Repeat exactly every line that comes at or after the line containing "productos una conclusión para este experimento.</li>", through the end of the entries below.

##### Data for this task #####

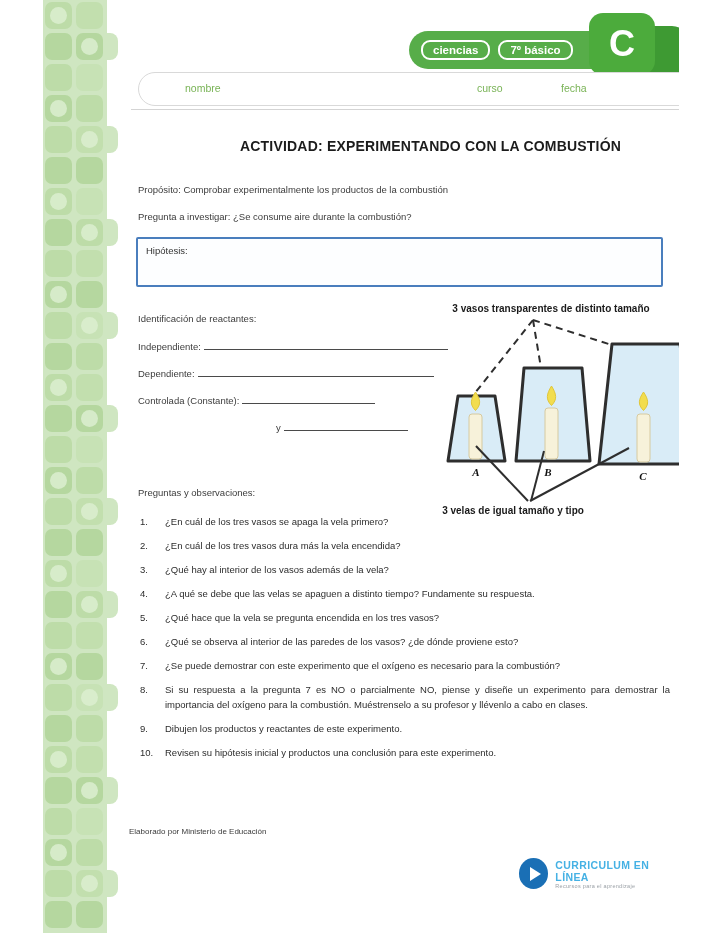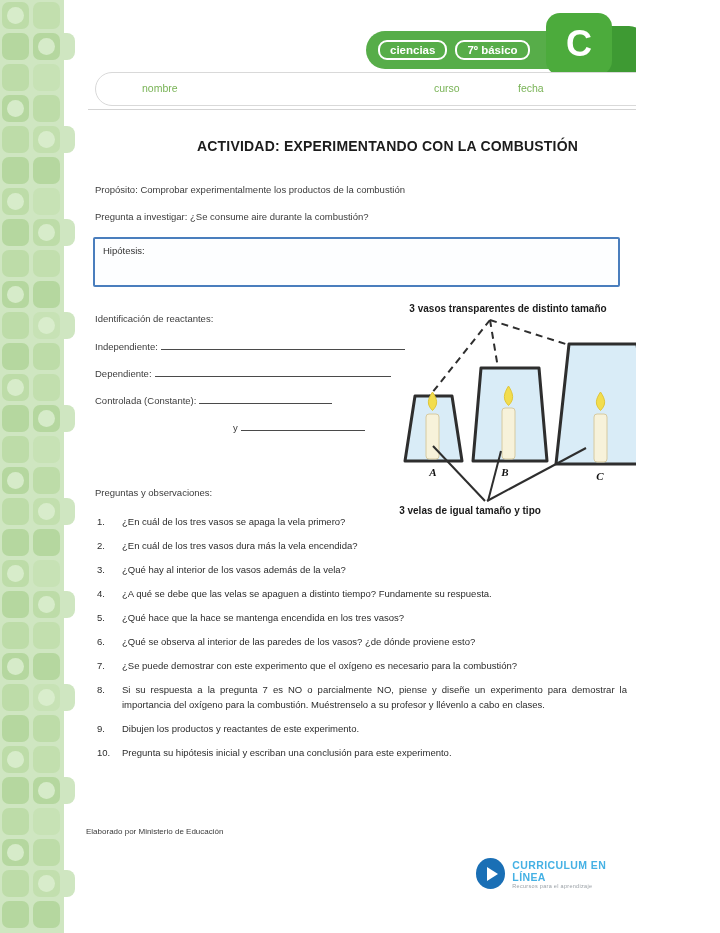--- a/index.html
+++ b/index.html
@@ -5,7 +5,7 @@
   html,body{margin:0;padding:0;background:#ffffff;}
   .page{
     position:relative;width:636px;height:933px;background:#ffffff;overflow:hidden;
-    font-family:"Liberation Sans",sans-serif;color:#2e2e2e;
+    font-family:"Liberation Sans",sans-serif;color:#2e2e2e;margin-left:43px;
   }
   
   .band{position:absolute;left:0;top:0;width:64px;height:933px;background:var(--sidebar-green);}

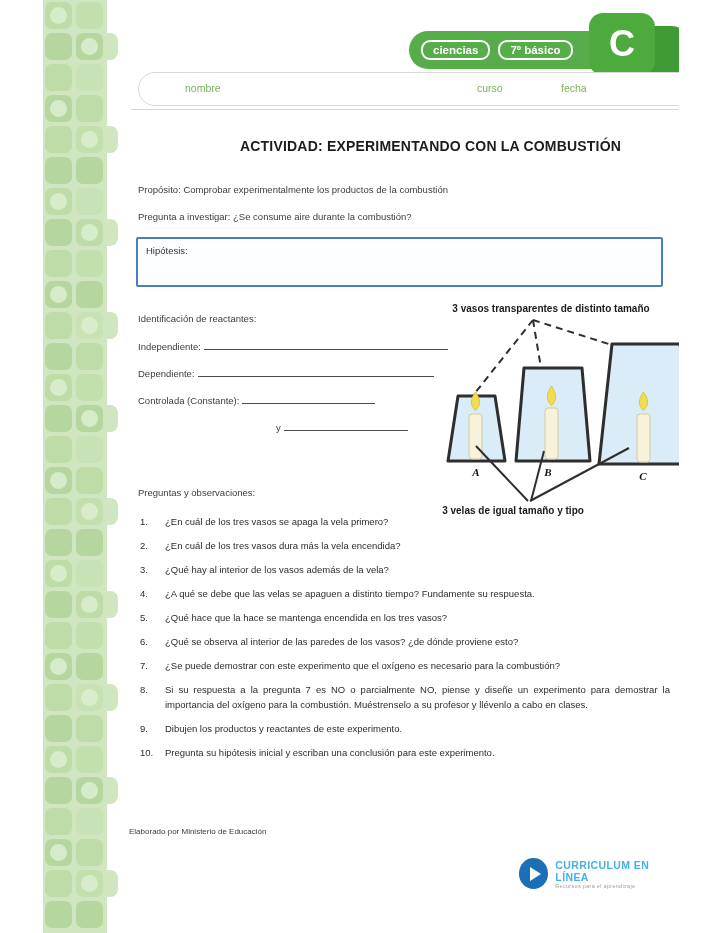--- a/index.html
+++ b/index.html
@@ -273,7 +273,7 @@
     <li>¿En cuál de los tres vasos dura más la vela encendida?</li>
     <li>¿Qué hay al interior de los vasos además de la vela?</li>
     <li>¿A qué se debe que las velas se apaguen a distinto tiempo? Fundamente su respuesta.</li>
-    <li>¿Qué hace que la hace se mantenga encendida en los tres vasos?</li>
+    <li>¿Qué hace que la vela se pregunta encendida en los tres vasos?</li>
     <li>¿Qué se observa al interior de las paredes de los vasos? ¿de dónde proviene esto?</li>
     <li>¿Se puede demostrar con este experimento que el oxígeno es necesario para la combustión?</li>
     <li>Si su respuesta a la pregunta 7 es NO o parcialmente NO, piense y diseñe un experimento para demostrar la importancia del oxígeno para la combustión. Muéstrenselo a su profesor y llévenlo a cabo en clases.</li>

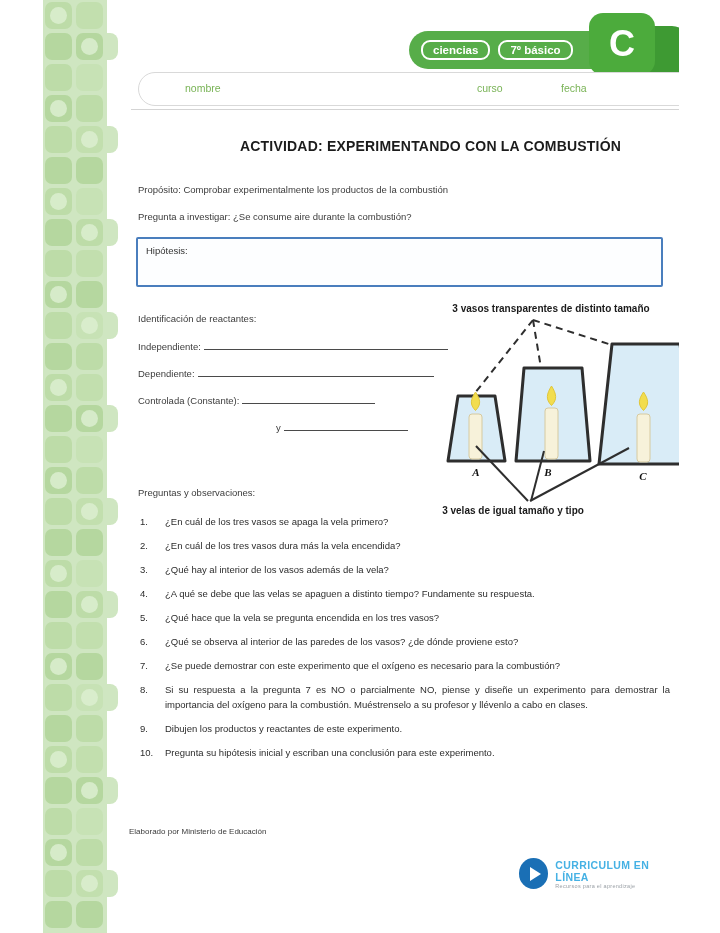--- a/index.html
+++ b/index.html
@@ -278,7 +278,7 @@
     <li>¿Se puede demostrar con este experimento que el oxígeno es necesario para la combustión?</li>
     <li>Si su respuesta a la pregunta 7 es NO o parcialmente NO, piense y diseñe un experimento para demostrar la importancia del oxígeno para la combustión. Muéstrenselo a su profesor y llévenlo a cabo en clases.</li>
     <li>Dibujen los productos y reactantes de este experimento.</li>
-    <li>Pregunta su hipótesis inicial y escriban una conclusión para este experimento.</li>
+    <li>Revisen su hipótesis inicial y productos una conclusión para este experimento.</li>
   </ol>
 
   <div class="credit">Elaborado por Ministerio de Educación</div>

#####

**Result of this task**
+    <li>Revisen su hipótesis inicial y productos una conclusión para este experimento.</li>
   </ol>
 
   <div class="credit">Elaborado por Ministerio de Educación</div>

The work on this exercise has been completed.